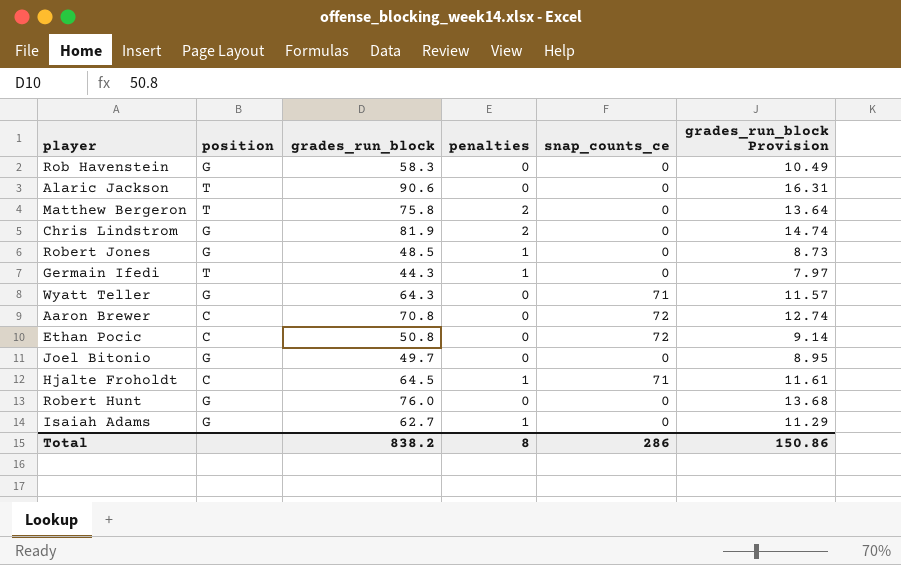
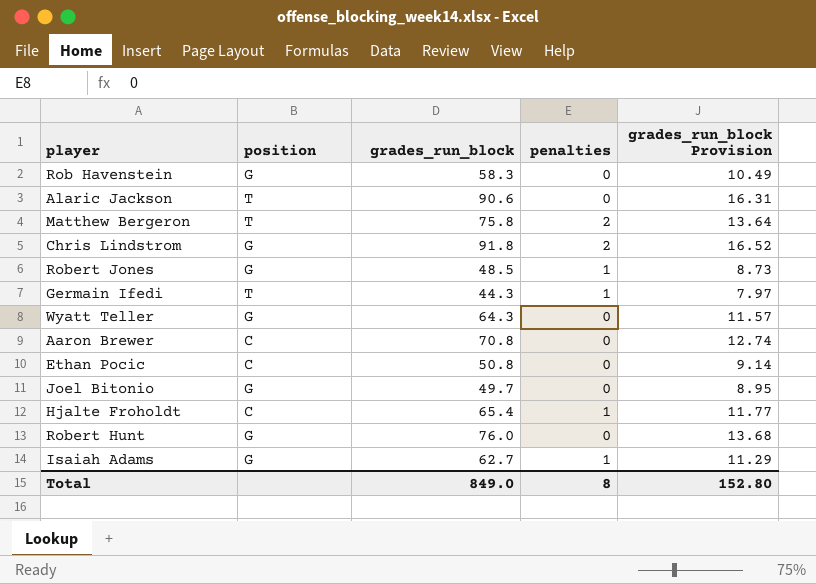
column snap_counts_ce | position: 5 -> none
Chris Lindstrom | grades_run_block: 81.9 -> 91.8
Chris Lindstrom | grades_run_block Provision: 14.74 -> 16.52
Hjalte Froholdt | grades_run_block: 64.5 -> 65.4
Hjalte Froholdt | grades_run_block Provision: 11.61 -> 11.77
Total | grades_run_block: 838.2 -> 849.0
Total | grades_run_block Provision: 150.86 -> 152.80

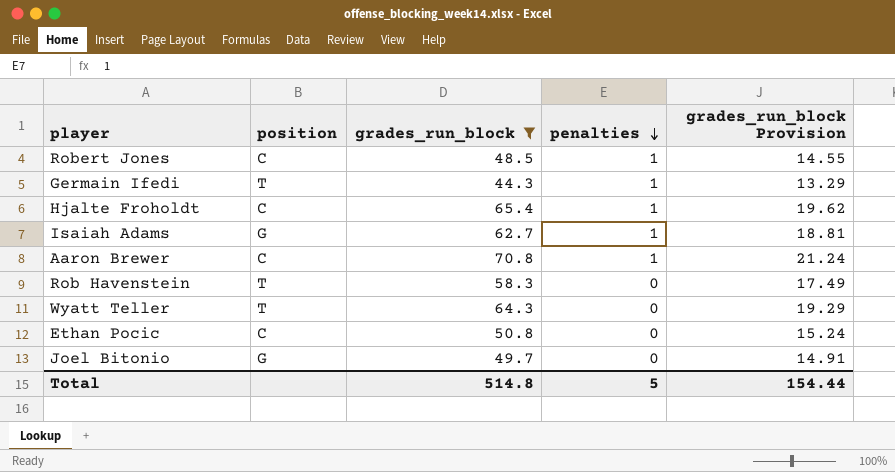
filter: none -> grades_run_block <= 70.8
row order: none -> penalties descending
column grades_run_block Provision | formula: [grades_run_block] * 0.18 -> [grades_run_block] * 0.3
Robert Jones | position: G -> C
Aaron Brewer | penalties: 0 -> 1
Rob Havenstein | position: G -> T
Wyatt Teller | position: G -> T
Total | grades_run_block: 849.0 -> 514.8
Total | penalties: 8 -> 5
Total | grades_run_block Provision: 152.80 -> 154.44

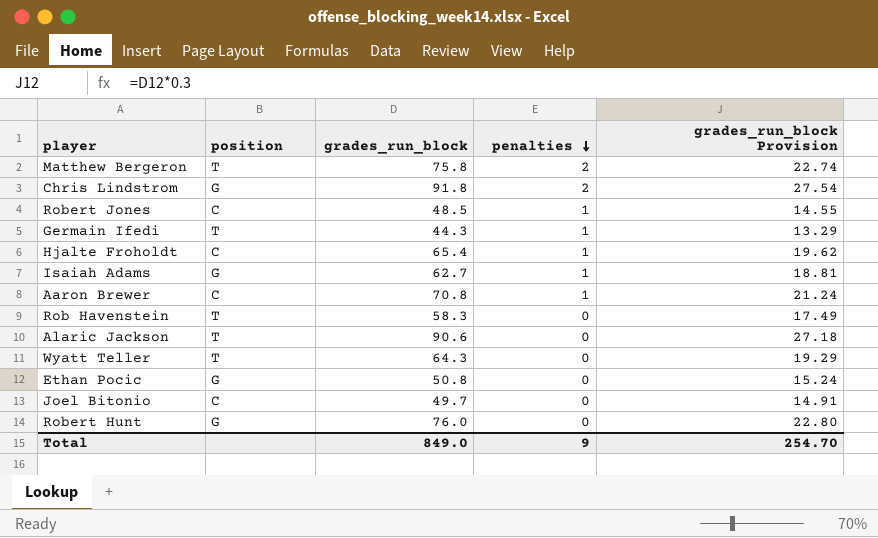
filter: grades_run_block <= 70.8 -> none
Ethan Pocic | position: C -> G
Joel Bitonio | position: G -> C
Total | grades_run_block: 514.8 -> 849.0
Total | penalties: 5 -> 9
Total | grades_run_block Provision: 154.44 -> 254.70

┄┄┄┄┄┄┄┄┄┄┄┄┄┄┄┄┄┄┄┄

● Problem description: Give back exactly the lines above from the one with "Chris Lindstrom | grades_run_block: 81.9" through the one with "Robert Jones | position: G -> C", both included. Pictures don't belong in the copy.

● Response box:
Chris Lindstrom | grades_run_block: 81.9 -> 91.8
Chris Lindstrom | grades_run_block Provision: 14.74 -> 16.52
Hjalte Froholdt | grades_run_block: 64.5 -> 65.4
Hjalte Froholdt | grades_run_block Provision: 11.61 -> 11.77
Total | grades_run_block: 838.2 -> 849.0
Total | grades_run_block Provision: 150.86 -> 152.80

filter: none -> grades_run_block <= 70.8
row order: none -> penalties descending
column grades_run_block Provision | formula: [grades_run_block] * 0.18 -> [grades_run_block] * 0.3
Robert Jones | position: G -> C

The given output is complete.